Oh, and did I mention my twins’ birthdays are five days after Christmas? So on top of everything else I’m also buying and wrapping all those presents and planning two birthday parties – this year it’s Unicorn and Fortnite-themed parties at indoor trampoline parks and laser tag arenas.
But…EVERYONE is busy. It might not be kids. It might be caring for an elderly parent, dealing with an unexpected health crisis, a job loss, a new promotion, a kitchen remodel, launching a new business, an upcoming board meeting, or just the everyday frenzy of life.
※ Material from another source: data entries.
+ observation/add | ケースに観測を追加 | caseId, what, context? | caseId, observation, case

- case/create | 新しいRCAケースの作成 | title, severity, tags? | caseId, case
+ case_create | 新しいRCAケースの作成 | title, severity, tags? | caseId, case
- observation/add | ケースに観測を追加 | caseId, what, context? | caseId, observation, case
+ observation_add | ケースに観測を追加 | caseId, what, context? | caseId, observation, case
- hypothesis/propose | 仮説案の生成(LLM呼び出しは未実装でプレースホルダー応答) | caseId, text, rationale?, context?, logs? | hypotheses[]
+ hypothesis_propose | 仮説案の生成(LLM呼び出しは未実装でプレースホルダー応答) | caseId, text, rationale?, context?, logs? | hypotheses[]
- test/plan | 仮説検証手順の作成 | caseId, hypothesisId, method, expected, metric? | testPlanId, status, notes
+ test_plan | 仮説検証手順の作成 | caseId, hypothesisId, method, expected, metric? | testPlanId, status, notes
Here’s the thing: Regardless of what’s happening in our personal lives, our professional lives, or at our organizations, we shouldn’t stress ourselves out to create goals simply because it’s the end of a calendar year, the end of a fiscal year, our birthday, an anniversary, time for the board retreat, because your current strategic plan is about to “expire,” or any other arbitrary deadline.
Goals are important. Strategy is important. They help us envision where we’re headed, so that we can chart our course and align our time and resources toward getting there.
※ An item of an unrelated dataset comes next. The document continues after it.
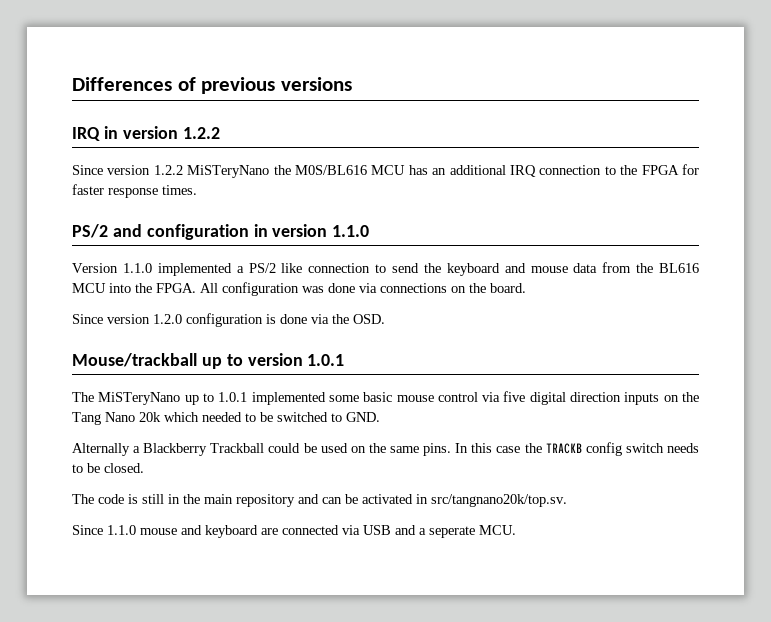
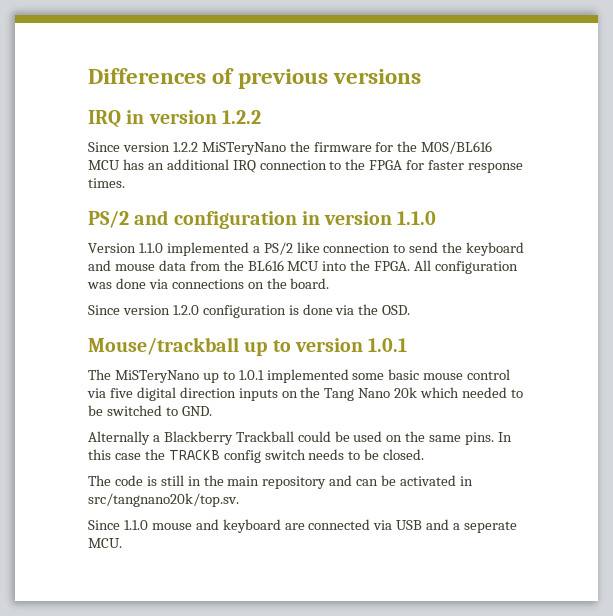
- Since version 1.2.2 MiSTeryNano the M0S/BL616 MCU has an additional IRQ connection to the FPGA for faster response times.
+ Since version 1.2.2 MiSTeryNano the firmware for the M0S/BL616 MCU has an additional IRQ connection to the FPGA for faster response times.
But goals can be set at ANY time. And they should be reviewed and revised as often as is helpful. Sitting at the beach during summer vacation? Great time to set your goals. On a walk in the crisp spring air? Perfect place to reset your priorities. Your team has accomplished a major milestone? Why not think even bigger about what else you can accomplish together? Similarly, you can revise, refresh, and course correct your goals or set new ones if you’ve met them or realized they are wildly off course.
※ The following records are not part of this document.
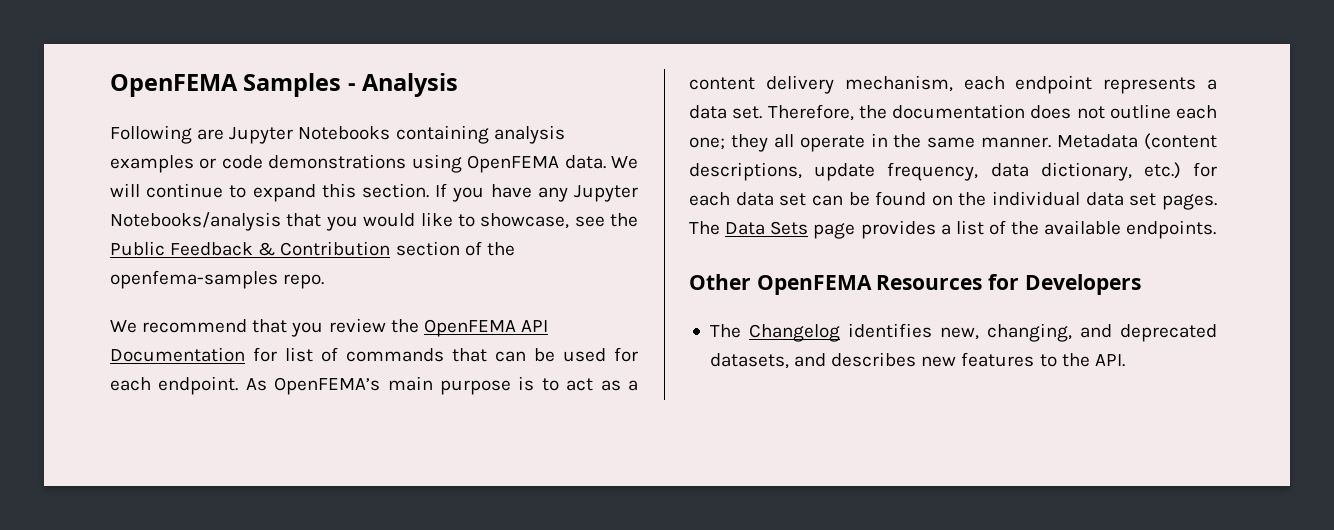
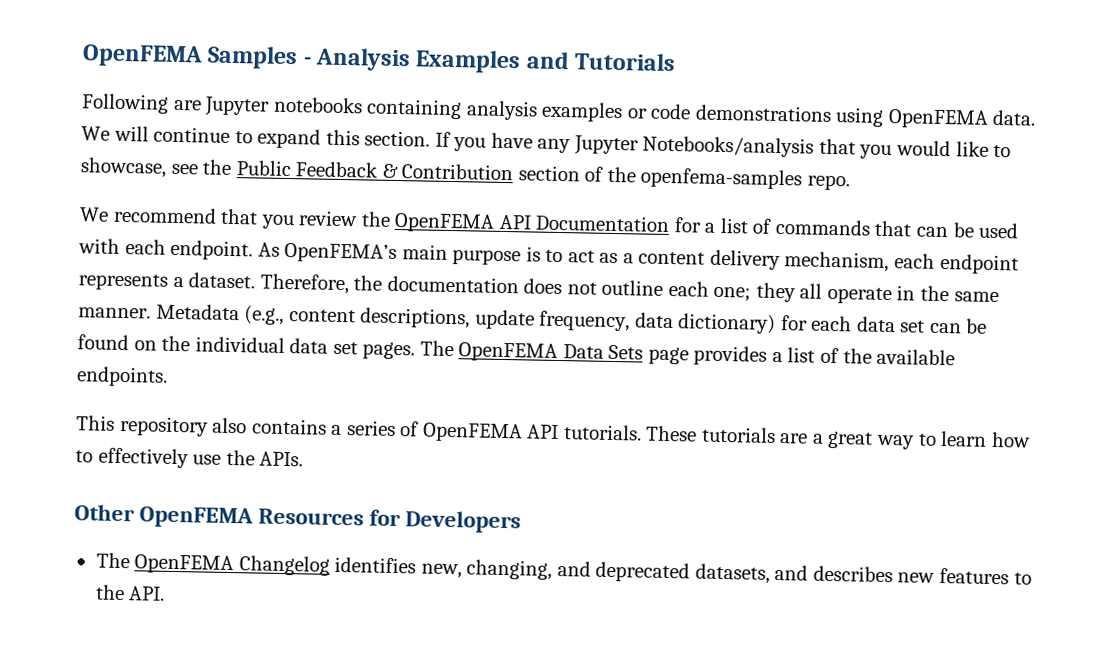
- OpenFEMA Samples - Analysis
+ OpenFEMA Samples - Analysis Examples and Tutorials
- Following are Jupyter Notebooks containing analysis examples or code demonstrations using OpenFEMA data.
+ Following are Jupyter notebooks containing analysis examples or code demonstrations using OpenFEMA data.
- We recommend that you review the OpenFEMA API Documentation for list of commands that can be used for each endpoint.
+ We recommend that you review the OpenFEMA API Documentation for a list of commands that can be used with each endpoint.
- As OpenFEMA’s main purpose is to act as a content delivery mechanism, each endpoint represents a data set.
+ As OpenFEMA’s main purpose is to act as a content delivery mechanism, each endpoint represents a dataset.
- Metadata (content descriptions, update frequency, data dictionary, etc.) for each data set can be found on the individual data set pages.
+ Metadata (e.g., content descriptions, update frequency, data dictionary) for each data set can be found on the individual data set pages.
- The Data Sets page provides a list of the available endpoints.
+ The OpenFEMA Data Sets page provides a list of the available endpoints.
+ This repository also contains a series of OpenFEMA API tutorials. These tutorials are a great way to learn how to effectively use the APIs.
- The Changelog identifies new, changing, and deprecated datasets, and describes new features to the API.
+ The OpenFEMA Changelog identifies new, changing, and deprecated datasets, and describes new features to the API.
“OK Kris, I get it. Don’t stress myself out. But I really want to have a clear strategy and a plan to get there,” you say.
Here’s what I advise my clients and what I will tell you:
Strategy is your desired future state. What do you envision for yourself, family, foundation, business, or whatever else you are focusing on? What type of person or organization do you want to be, what is the change you want to create in the world? Brainstorm that and write it down. That’s your strategy.
Next, look at your current state. Where are you today (you as a person or as an organization)?
Now, think about how you can get from your current state to your desired future state AS QUICKLY AS POSSIBLE. This is strategy implementation. I’m not talking about incremental change here. I’m talking about speed – what will get you there the fastest? Who are the people you need, and how do you align them, your systems, processes and structures to get to your desired future state?
Next, identify your top three priorities for implementation (what are the most important things that have to happen now), and assign accountabilities (who is responsible for what, by when). Focus everyone involved in those top priorities, regularly check in on progress (at least monthly), and see how fast you can achieve your strategic goals!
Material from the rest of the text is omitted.